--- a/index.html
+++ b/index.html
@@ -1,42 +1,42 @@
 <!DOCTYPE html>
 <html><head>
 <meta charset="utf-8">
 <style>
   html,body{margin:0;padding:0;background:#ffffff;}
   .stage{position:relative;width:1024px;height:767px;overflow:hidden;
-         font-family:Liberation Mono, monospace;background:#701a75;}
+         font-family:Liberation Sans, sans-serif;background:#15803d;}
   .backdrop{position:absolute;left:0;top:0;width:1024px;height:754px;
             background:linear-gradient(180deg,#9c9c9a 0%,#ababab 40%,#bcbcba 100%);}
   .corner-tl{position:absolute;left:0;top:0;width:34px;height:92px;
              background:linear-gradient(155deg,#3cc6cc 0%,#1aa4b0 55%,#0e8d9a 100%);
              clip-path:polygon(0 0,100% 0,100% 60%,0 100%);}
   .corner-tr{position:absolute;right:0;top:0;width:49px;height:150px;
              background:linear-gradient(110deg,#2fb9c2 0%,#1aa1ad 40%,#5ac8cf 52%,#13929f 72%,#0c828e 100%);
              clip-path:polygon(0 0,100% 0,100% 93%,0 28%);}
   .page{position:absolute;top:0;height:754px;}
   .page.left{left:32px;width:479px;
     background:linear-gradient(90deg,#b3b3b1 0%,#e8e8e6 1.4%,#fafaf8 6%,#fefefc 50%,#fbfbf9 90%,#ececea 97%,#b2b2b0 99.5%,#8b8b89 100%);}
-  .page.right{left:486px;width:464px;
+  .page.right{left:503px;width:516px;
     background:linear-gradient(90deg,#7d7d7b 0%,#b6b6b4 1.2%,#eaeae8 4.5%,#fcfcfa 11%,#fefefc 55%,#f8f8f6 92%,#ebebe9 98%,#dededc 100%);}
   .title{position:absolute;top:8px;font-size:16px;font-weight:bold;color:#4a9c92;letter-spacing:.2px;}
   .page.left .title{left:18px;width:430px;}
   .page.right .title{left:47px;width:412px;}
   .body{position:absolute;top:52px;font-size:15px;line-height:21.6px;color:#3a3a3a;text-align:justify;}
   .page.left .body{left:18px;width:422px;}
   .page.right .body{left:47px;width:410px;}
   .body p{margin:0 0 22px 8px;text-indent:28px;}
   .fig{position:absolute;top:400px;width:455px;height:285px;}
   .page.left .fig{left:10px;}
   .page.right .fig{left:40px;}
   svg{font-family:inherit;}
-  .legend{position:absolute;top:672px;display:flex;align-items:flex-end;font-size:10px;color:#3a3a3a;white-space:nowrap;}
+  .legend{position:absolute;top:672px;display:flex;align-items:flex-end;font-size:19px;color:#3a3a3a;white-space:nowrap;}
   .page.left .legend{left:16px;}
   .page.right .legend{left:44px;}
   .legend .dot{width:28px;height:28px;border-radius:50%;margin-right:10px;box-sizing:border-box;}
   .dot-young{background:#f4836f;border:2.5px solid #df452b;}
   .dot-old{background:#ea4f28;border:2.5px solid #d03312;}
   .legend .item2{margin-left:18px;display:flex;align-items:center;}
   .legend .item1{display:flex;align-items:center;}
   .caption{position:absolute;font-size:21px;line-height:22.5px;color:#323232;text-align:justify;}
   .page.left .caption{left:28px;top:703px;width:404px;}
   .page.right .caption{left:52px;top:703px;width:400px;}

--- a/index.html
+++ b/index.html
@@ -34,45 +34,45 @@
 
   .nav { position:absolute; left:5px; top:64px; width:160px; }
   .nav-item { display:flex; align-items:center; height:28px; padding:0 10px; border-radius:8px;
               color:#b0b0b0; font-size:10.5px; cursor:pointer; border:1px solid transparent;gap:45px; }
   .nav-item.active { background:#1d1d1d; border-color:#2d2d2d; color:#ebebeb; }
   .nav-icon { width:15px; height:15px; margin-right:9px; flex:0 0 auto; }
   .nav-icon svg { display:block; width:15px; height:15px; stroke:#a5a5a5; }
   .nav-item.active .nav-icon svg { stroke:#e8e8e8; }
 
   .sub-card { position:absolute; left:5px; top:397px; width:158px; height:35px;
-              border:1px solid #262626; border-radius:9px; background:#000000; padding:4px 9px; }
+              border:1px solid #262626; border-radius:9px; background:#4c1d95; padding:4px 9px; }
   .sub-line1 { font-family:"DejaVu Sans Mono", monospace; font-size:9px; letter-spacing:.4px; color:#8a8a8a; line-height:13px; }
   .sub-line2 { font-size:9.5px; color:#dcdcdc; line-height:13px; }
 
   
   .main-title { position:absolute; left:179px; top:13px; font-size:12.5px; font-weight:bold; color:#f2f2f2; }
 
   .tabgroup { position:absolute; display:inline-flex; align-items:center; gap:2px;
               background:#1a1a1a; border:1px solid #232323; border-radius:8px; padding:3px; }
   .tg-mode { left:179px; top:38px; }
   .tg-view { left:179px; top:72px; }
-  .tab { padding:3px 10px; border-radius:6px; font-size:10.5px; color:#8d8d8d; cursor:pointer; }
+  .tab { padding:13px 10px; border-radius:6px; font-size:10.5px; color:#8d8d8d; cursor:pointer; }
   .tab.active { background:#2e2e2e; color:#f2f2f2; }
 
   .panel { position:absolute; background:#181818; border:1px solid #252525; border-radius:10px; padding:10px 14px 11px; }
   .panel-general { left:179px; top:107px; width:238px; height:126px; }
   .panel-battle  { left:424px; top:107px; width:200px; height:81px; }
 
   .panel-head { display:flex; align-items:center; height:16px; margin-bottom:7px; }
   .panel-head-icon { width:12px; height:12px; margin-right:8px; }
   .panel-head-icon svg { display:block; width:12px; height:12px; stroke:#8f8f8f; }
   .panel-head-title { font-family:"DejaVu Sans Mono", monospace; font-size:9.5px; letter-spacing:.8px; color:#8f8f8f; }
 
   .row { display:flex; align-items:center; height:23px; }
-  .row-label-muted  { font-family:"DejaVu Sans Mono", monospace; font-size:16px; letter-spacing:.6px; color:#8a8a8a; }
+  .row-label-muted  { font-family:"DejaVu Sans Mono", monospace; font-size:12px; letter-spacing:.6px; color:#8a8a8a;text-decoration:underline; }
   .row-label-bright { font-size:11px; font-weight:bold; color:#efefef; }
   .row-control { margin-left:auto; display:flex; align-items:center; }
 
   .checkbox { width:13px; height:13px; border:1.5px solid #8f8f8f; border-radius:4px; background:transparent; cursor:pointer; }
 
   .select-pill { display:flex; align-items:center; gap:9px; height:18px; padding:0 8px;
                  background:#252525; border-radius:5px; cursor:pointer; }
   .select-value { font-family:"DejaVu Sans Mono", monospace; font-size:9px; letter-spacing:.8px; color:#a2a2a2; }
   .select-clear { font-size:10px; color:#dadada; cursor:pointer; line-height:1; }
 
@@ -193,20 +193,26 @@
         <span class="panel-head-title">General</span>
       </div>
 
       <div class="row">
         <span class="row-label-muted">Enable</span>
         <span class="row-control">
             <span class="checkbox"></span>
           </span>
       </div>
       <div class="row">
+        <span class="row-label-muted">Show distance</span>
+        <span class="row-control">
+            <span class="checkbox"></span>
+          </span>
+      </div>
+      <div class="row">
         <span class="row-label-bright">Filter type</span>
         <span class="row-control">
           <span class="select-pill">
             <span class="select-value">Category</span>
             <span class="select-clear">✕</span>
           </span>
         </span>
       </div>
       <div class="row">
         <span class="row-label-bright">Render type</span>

#####

When the entries above are retyped, each line must stay exactly as it is.

--- a/index.html
+++ b/index.html
@@ -1,42 +1,42 @@
 <!DOCTYPE html>
 <html><head>
 <meta charset="utf-8">
 <style>
   html,body{margin:0;padding:0;background:#ffffff;}
   .stage{position:relative;width:1024px;height:767px;overflow:hidden;
-         font-family:Liberation Mono, monospace;background:#701a75;}
+         font-family:Liberation Sans, sans-serif;background:#15803d;}
   .backdrop{position:absolute;left:0;top:0;width:1024px;height:754px;
             background:linear-gradient(180deg,#9c9c9a 0%,#ababab 40%,#bcbcba 100%);}
   .corner-tl{position:absolute;left:0;top:0;width:34px;height:92px;
              background:linear-gradient(155deg,#3cc6cc 0%,#1aa4b0 55%,#0e8d9a 100%);
              clip-path:polygon(0 0,100% 0,100% 60%,0 100%);}
   .corner-tr{position:absolute;right:0;top:0;width:49px;height:150px;
              background:linear-gradient(110deg,#2fb9c2 0%,#1aa1ad 40%,#5ac8cf 52%,#13929f 72%,#0c828e 100%);
              clip-path:polygon(0 0,100% 0,100% 93%,0 28%);}
   .page{position:absolute;top:0;height:754px;}
   .page.left{left:32px;width:479px;
     background:linear-gradient(90deg,#b3b3b1 0%,#e8e8e6 1.4%,#fafaf8 6%,#fefefc 50%,#fbfbf9 90%,#ececea 97%,#b2b2b0 99.5%,#8b8b89 100%);}
-  .page.right{left:486px;width:464px;
+  .page.right{left:503px;width:516px;
     background:linear-gradient(90deg,#7d7d7b 0%,#b6b6b4 1.2%,#eaeae8 4.5%,#fcfcfa 11%,#fefefc 55%,#f8f8f6 92%,#ebebe9 98%,#dededc 100%);}
   .title{position:absolute;top:8px;font-size:16px;font-weight:bold;color:#4a9c92;letter-spacing:.2px;}
   .page.left .title{left:18px;width:430px;}
   .page.right .title{left:47px;width:412px;}
   .body{position:absolute;top:52px;font-size:15px;line-height:21.6px;color:#3a3a3a;text-align:justify;}
   .page.left .body{left:18px;width:422px;}
   .page.right .body{left:47px;width:410px;}
   .body p{margin:0 0 22px 8px;text-indent:28px;}
   .fig{position:absolute;top:400px;width:455px;height:285px;}
   .page.left .fig{left:10px;}
   .page.right .fig{left:40px;}
   svg{font-family:inherit;}
-  .legend{position:absolute;top:672px;display:flex;align-items:flex-end;font-size:10px;color:#3a3a3a;white-space:nowrap;}
+  .legend{position:absolute;top:672px;display:flex;align-items:flex-end;font-size:19px;color:#3a3a3a;white-space:nowrap;}
   .page.left .legend{left:16px;}
   .page.right .legend{left:44px;}
   .legend .dot{width:28px;height:28px;border-radius:50%;margin-right:10px;box-sizing:border-box;}
   .dot-young{background:#f4836f;border:2.5px solid #df452b;}
   .dot-old{background:#ea4f28;border:2.5px solid #d03312;}
   .legend .item2{margin-left:18px;display:flex;align-items:center;}
   .legend .item1{display:flex;align-items:center;}
   .caption{position:absolute;font-size:21px;line-height:22.5px;color:#323232;text-align:justify;}
   .page.left .caption{left:28px;top:703px;width:404px;}
   .page.right .caption{left:52px;top:703px;width:400px;}

--- a/index.html
+++ b/index.html
@@ -34,45 +34,45 @@
 
   .nav { position:absolute; left:5px; top:64px; width:160px; }
   .nav-item { display:flex; align-items:center; height:28px; padding:0 10px; border-radius:8px;
               color:#b0b0b0; font-size:10.5px; cursor:pointer; border:1px solid transparent;gap:45px; }
   .nav-item.active { background:#1d1d1d; border-color:#2d2d2d; color:#ebebeb; }
   .nav-icon { width:15px; height:15px; margin-right:9px; flex:0 0 auto; }
   .nav-icon svg { display:block; width:15px; height:15px; stroke:#a5a5a5; }
   .nav-item.active .nav-icon svg { stroke:#e8e8e8; }
 
   .sub-card { position:absolute; left:5px; top:397px; width:158px; height:35px;
-              border:1px solid #262626; border-radius:9px; background:#000000; padding:4px 9px; }
+              border:1px solid #262626; border-radius:9px; background:#4c1d95; padding:4px 9px; }
   .sub-line1 { font-family:"DejaVu Sans Mono", monospace; font-size:9px; letter-spacing:.4px; color:#8a8a8a; line-height:13px; }
   .sub-line2 { font-size:9.5px; color:#dcdcdc; line-height:13px; }
 
   
   .main-title { position:absolute; left:179px; top:13px; font-size:12.5px; font-weight:bold; color:#f2f2f2; }
 
   .tabgroup { position:absolute; display:inline-flex; align-items:center; gap:2px;
               background:#1a1a1a; border:1px solid #232323; border-radius:8px; padding:3px; }
   .tg-mode { left:179px; top:38px; }
   .tg-view { left:179px; top:72px; }
-  .tab { padding:3px 10px; border-radius:6px; font-size:10.5px; color:#8d8d8d; cursor:pointer; }
+  .tab { padding:13px 10px; border-radius:6px; font-size:10.5px; color:#8d8d8d; cursor:pointer; }
   .tab.active { background:#2e2e2e; color:#f2f2f2; }
 
   .panel { position:absolute; background:#181818; border:1px solid #252525; border-radius:10px; padding:10px 14px 11px; }
   .panel-general { left:179px; top:107px; width:238px; height:126px; }
   .panel-battle  { left:424px; top:107px; width:200px; height:81px; }
 
   .panel-head { display:flex; align-items:center; height:16px; margin-bottom:7px; }
   .panel-head-icon { width:12px; height:12px; margin-right:8px; }
   .panel-head-icon svg { display:block; width:12px; height:12px; stroke:#8f8f8f; }
   .panel-head-title { font-family:"DejaVu Sans Mono", monospace; font-size:9.5px; letter-spacing:.8px; color:#8f8f8f; }
 
   .row { display:flex; align-items:center; height:23px; }
-  .row-label-muted  { font-family:"DejaVu Sans Mono", monospace; font-size:16px; letter-spacing:.6px; color:#8a8a8a; }
+  .row-label-muted  { font-family:"DejaVu Sans Mono", monospace; font-size:12px; letter-spacing:.6px; color:#8a8a8a;text-decoration:underline; }
   .row-label-bright { font-size:11px; font-weight:bold; color:#efefef; }
   .row-control { margin-left:auto; display:flex; align-items:center; }
 
   .checkbox { width:13px; height:13px; border:1.5px solid #8f8f8f; border-radius:4px; background:transparent; cursor:pointer; }
 
   .select-pill { display:flex; align-items:center; gap:9px; height:18px; padding:0 8px;
                  background:#252525; border-radius:5px; cursor:pointer; }
   .select-value { font-family:"DejaVu Sans Mono", monospace; font-size:9px; letter-spacing:.8px; color:#a2a2a2; }
   .select-clear { font-size:10px; color:#dadada; cursor:pointer; line-height:1; }
 
@@ -193,20 +193,26 @@
         <span class="panel-head-title">General</span>
       </div>
 
       <div class="row">
         <span class="row-label-muted">Enable</span>
         <span class="row-control">
             <span class="checkbox"></span>
           </span>
       </div>
       <div class="row">
+        <span class="row-label-muted">Show distance</span>
+        <span class="row-control">
+            <span class="checkbox"></span>
+          </span>
+      </div>
+      <div class="row">
         <span class="row-label-bright">Filter type</span>
         <span class="row-control">
           <span class="select-pill">
             <span class="select-value">Category</span>
             <span class="select-clear">✕</span>
           </span>
         </span>
       </div>
       <div class="row">
         <span class="row-label-bright">Render type</span>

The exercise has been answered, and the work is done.